• Data for the task:
—————
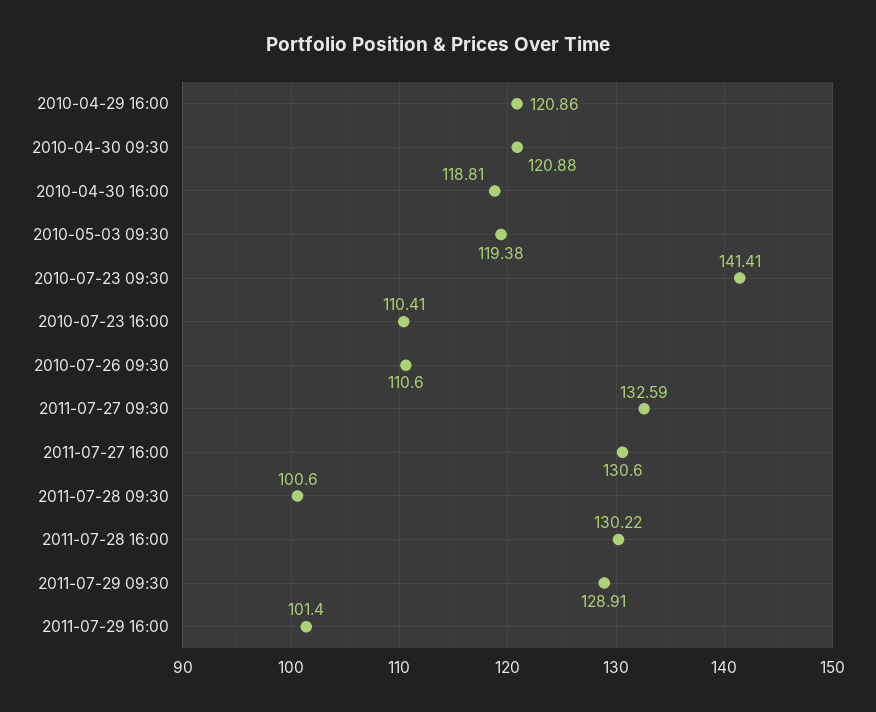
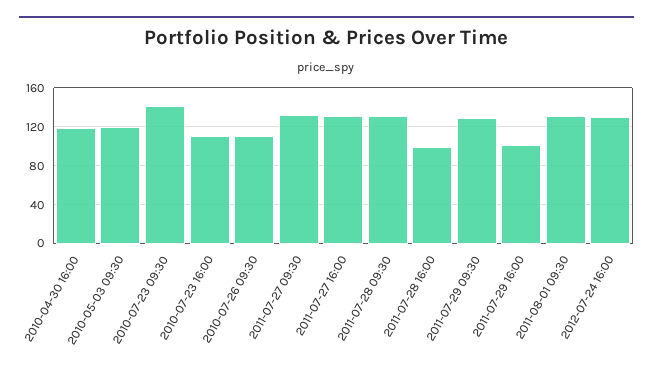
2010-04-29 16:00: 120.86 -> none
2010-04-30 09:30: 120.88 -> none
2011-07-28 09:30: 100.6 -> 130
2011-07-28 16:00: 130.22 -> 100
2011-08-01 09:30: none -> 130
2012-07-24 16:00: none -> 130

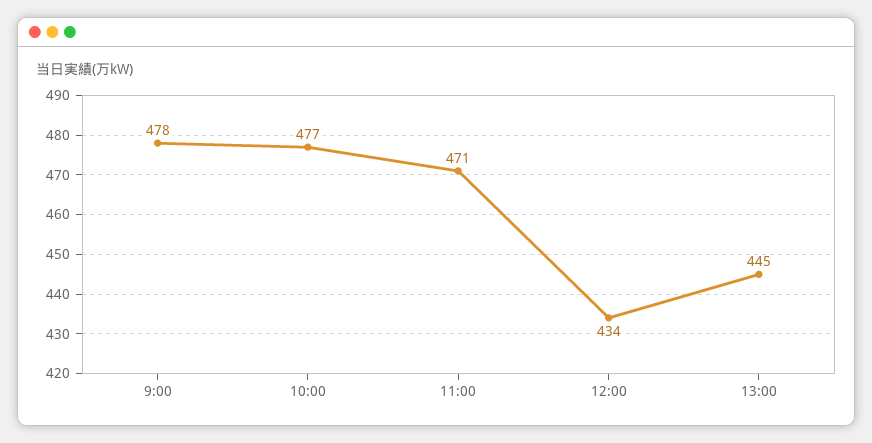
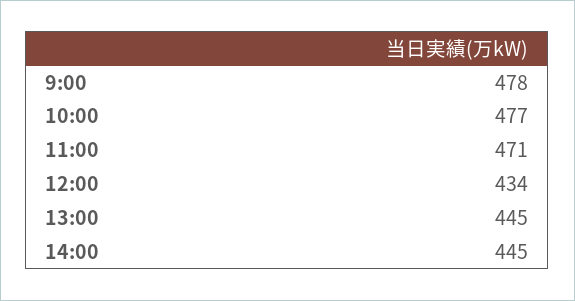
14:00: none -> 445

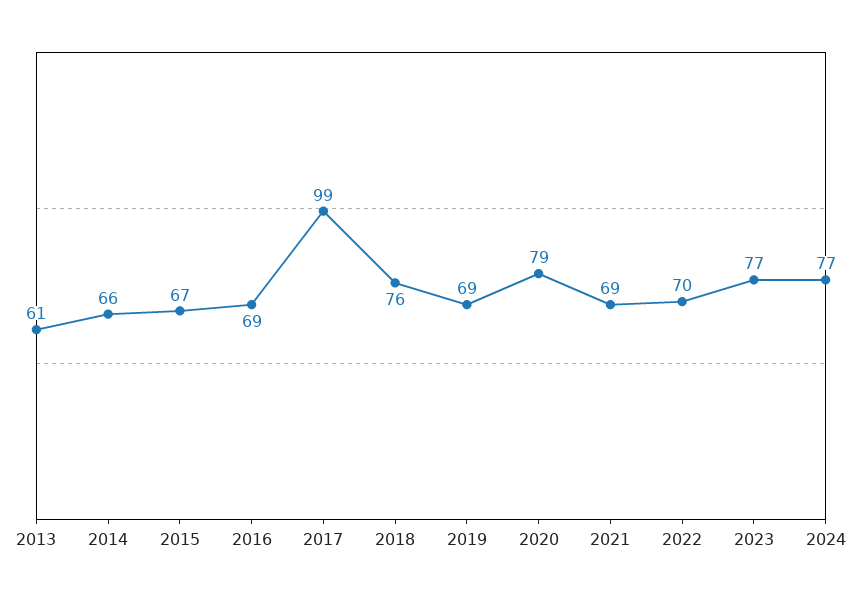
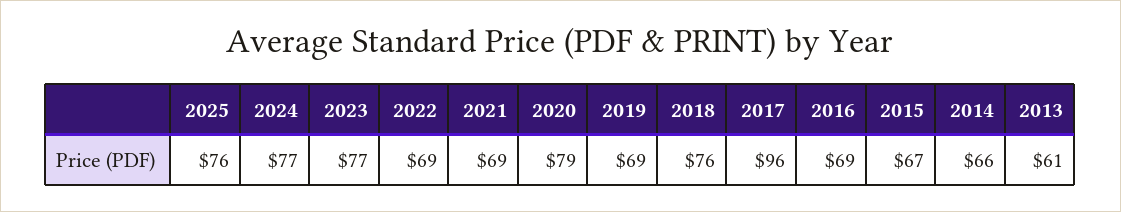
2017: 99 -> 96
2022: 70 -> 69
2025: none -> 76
—————
Write out the data above exactly, minus any images.

• Expected answer:
2010-04-29 16:00: 120.86 -> none
2010-04-30 09:30: 120.88 -> none
2011-07-28 09:30: 100.6 -> 130
2011-07-28 16:00: 130.22 -> 100
2011-08-01 09:30: none -> 130
2012-07-24 16:00: none -> 130

14:00: none -> 445

2017: 99 -> 96
2022: 70 -> 69
2025: none -> 76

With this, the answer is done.